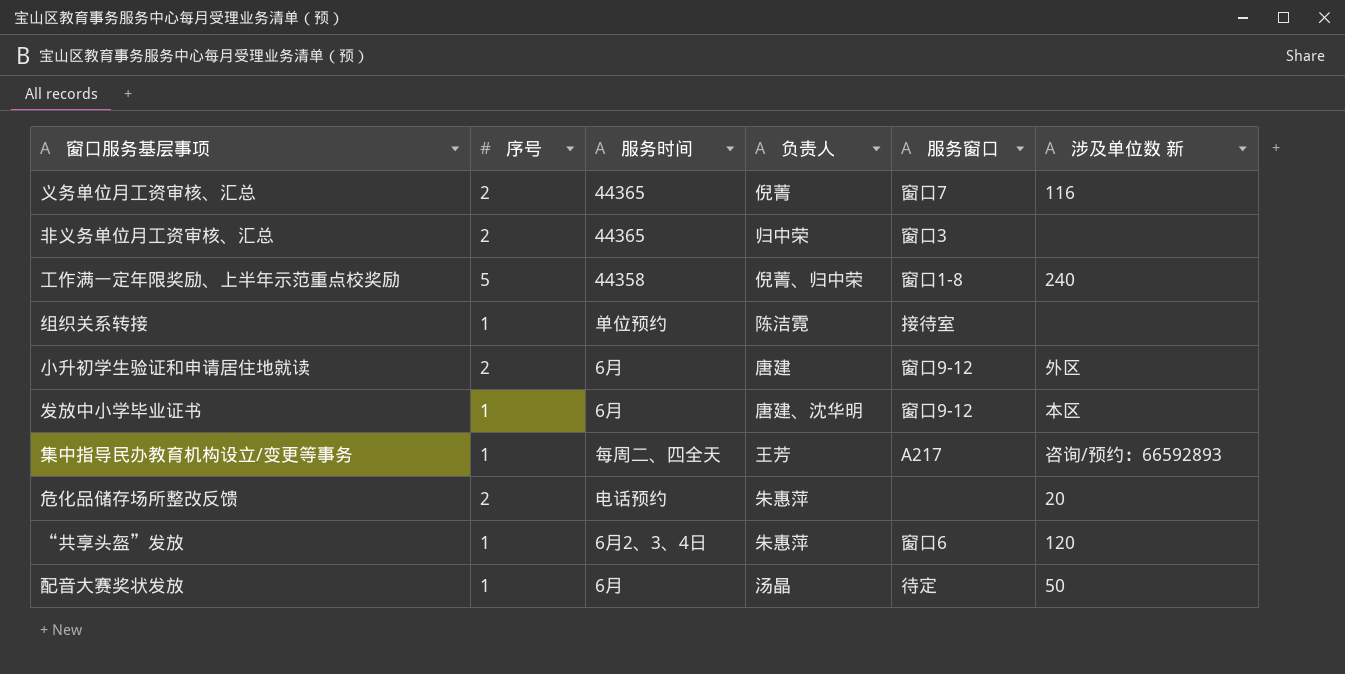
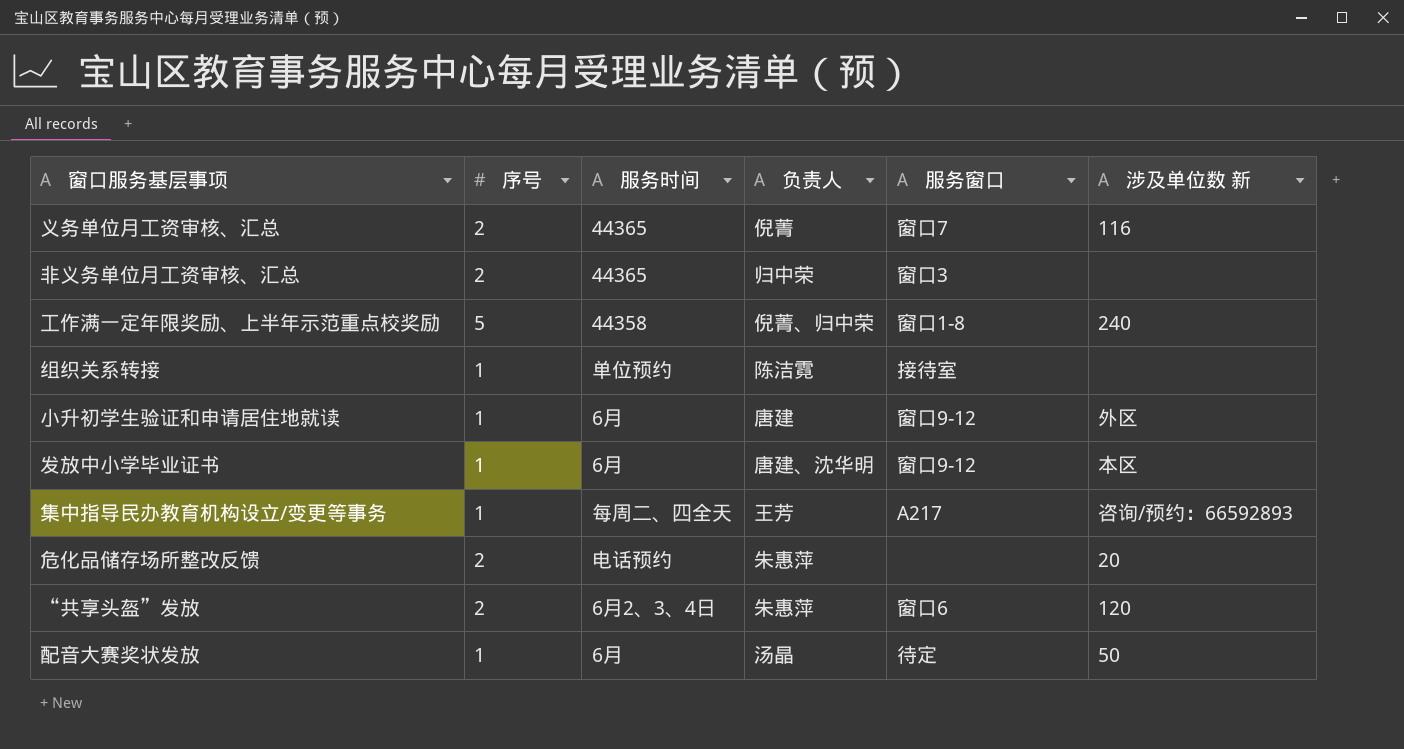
小升初学生验证和申请居住地就读 | 序号: 2 -> 1
“共享头盔”发放 | 序号: 1 -> 2

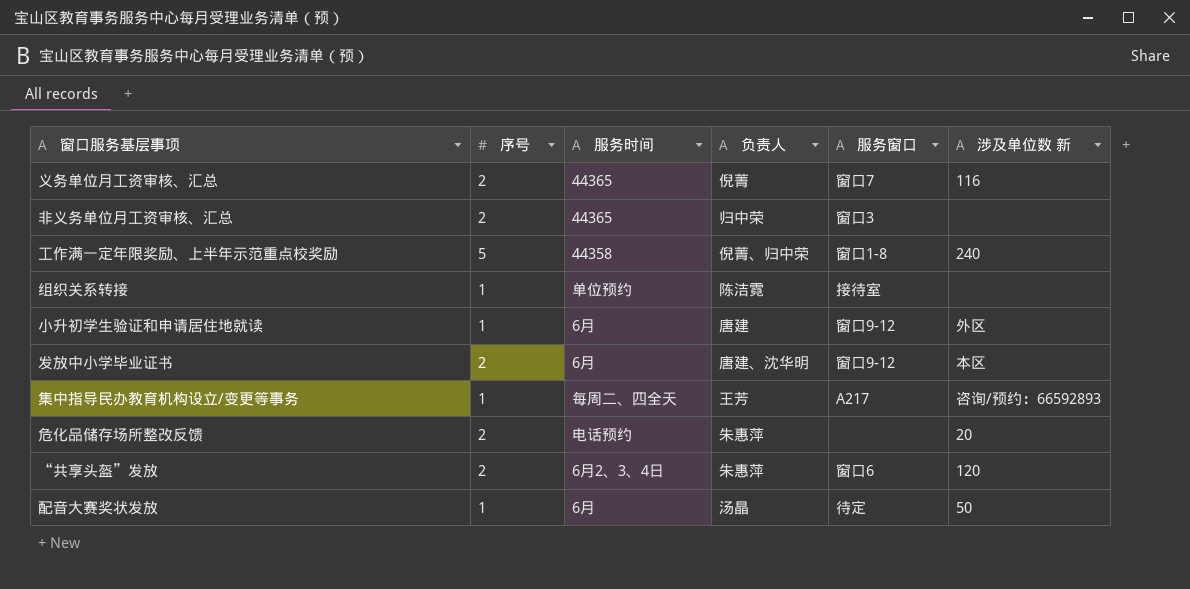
发放中小学毕业证书 | 序号: 1 -> 2

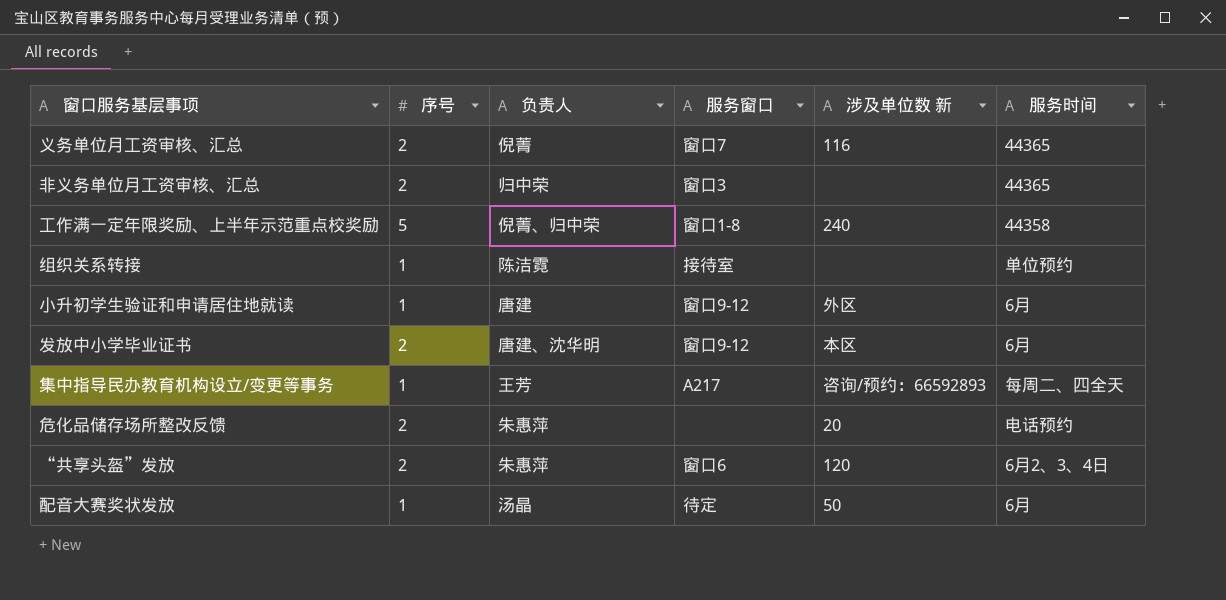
column 服务时间 | position: 3 -> 6

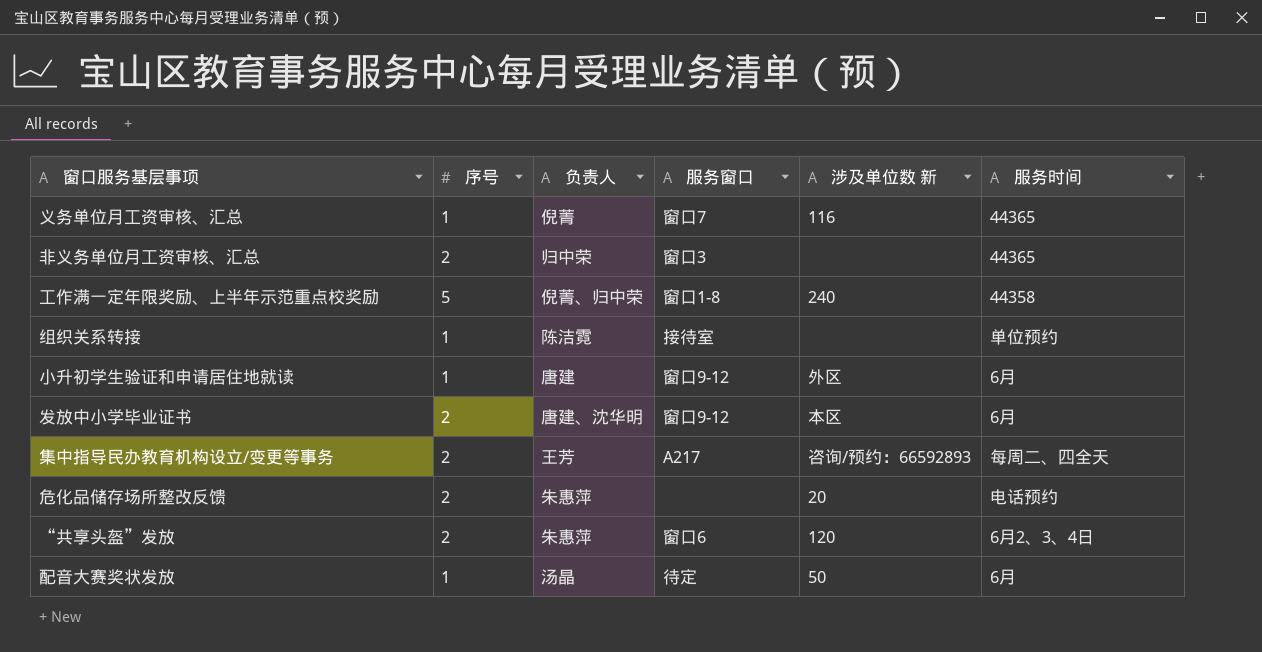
义务单位月工资审核、汇总 | 序号: 2 -> 1
集中指导民办教育机构设立/变更等事务 | 序号: 1 -> 2

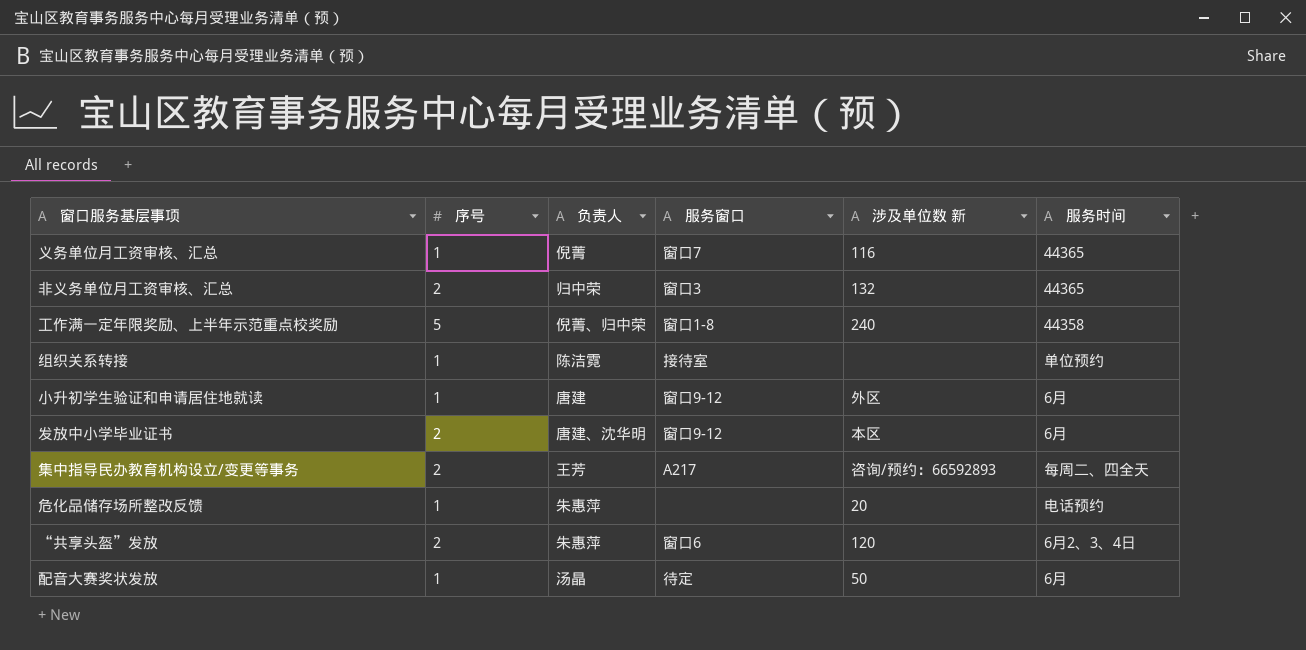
非义务单位月工资审核、汇总 | 涉及单位数 新: none -> 132
危化品储存场所整改反馈 | 序号: 2 -> 1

+ + + +

About this task = Full transcription of the material, exact in every line, without images.

Answer to this exercise =
小升初学生验证和申请居住地就读 | 序号: 2 -> 1
“共享头盔”发放 | 序号: 1 -> 2

发放中小学毕业证书 | 序号: 1 -> 2

column 服务时间 | position: 3 -> 6

义务单位月工资审核、汇总 | 序号: 2 -> 1
集中指导民办教育机构设立/变更等事务 | 序号: 1 -> 2

非义务单位月工资审核、汇总 | 涉及单位数 新: none -> 132
危化品储存场所整改反馈 | 序号: 2 -> 1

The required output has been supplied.